Objectives: The present study was designed to evaluate the possible effect of the combined administration of both captopril (Cap) and L-arginine (L-a) in the isolated ischemic rat heart model. Background: Recent studies suggest that L-arginine and angiotensin-converting enzyme (ACE) inhibitors possess independent cardioprotective effects in ischemic hearts.

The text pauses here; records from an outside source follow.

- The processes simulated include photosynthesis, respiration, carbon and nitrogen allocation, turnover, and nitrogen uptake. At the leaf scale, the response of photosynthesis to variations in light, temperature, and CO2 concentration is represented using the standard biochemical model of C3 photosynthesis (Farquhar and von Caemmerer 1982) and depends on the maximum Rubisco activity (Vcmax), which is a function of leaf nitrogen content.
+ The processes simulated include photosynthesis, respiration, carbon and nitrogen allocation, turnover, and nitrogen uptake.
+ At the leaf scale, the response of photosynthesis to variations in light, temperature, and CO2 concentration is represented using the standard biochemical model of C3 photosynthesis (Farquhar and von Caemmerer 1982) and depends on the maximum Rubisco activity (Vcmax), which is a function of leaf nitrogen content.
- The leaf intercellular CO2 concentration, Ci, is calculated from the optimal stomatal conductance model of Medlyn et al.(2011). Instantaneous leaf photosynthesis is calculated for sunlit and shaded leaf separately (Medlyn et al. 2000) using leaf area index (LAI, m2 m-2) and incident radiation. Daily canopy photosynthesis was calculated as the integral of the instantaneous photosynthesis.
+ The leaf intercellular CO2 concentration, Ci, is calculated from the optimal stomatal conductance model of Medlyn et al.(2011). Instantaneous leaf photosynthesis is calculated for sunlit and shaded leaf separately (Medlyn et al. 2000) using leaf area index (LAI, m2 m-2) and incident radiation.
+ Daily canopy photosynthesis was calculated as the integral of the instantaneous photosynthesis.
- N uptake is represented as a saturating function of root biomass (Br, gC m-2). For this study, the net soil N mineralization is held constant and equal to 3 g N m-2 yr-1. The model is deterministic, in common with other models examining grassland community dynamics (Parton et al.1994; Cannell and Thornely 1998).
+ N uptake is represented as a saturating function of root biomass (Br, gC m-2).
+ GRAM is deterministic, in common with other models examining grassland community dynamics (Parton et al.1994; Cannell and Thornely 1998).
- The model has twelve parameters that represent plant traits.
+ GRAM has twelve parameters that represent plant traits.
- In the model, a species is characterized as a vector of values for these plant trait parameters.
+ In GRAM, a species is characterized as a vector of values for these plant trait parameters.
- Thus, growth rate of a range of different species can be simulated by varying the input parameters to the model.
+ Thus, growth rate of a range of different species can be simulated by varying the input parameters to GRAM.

The pharmacological effect of the combination of both drugs has not yet been investigated in the ischemic myocardium. Methods: Using the modified Langendorf model, rats were perfused with either Cap 360 μmol/L (n = 6) or (L-a) 3mmol/L (n = 6), both captopril and L-arginine (Cap+L-a) (n = 8), or saline control (Con) (n = 8). The study design included 30 minutes of perfusion, 30 minutes of global ischemia, and 30 minutes of reperfusion thereafter. Results: Hearts treated with both Cap+L-a demonstrated an improved performance in all parameters. After 10 minutes of reperfusion, the P(max) in the Cap+L-a group was 98 ± 8 mmHg (P < .001), 59 ± 14 mmHg in the Cap group (P < .02), and 44.3 ± 10 mmHg in the L-a group (P = NS), compared with only 42 ± 8 mmHg in the control. After 10 minutes of reperfusion the dP/dt(min) was: in the Cap+L-a group: -1,650 ± 223 mmHg/s (P < .006); in the Cap group: -1,051 ± 302 mmHg/s (P < .03); in the L-a group: -870 ± 131 mmHg/s (P = NS), compared with only -487 ± 131 mmHg/s in the control. Coronary flow was significantly increased in all 3 groups: Cap+L-a group: 22.3 ± 1.5 mL/min (P < .001); Cap group: 18 ± 1.6 mL/min (P < .01); L-a group: 19.8 ± 0.9 mL/min (P < .02), compared with 12.6 ± 0.9 mL/min in the Con group. Total NO level was significantly increased in the Cap+L-a group: 13.4 ± 2 μmol (P < .03) vs. 6.1 ± 1 μmol for the L-a group. NO levels of both the Cap group and the Con group were beneath detectable values. Conclusion: Combined administration of captopril and L-arginine has a synergistic, protective effect on heart function and coronary flow that may be mediated by enhanced NO production.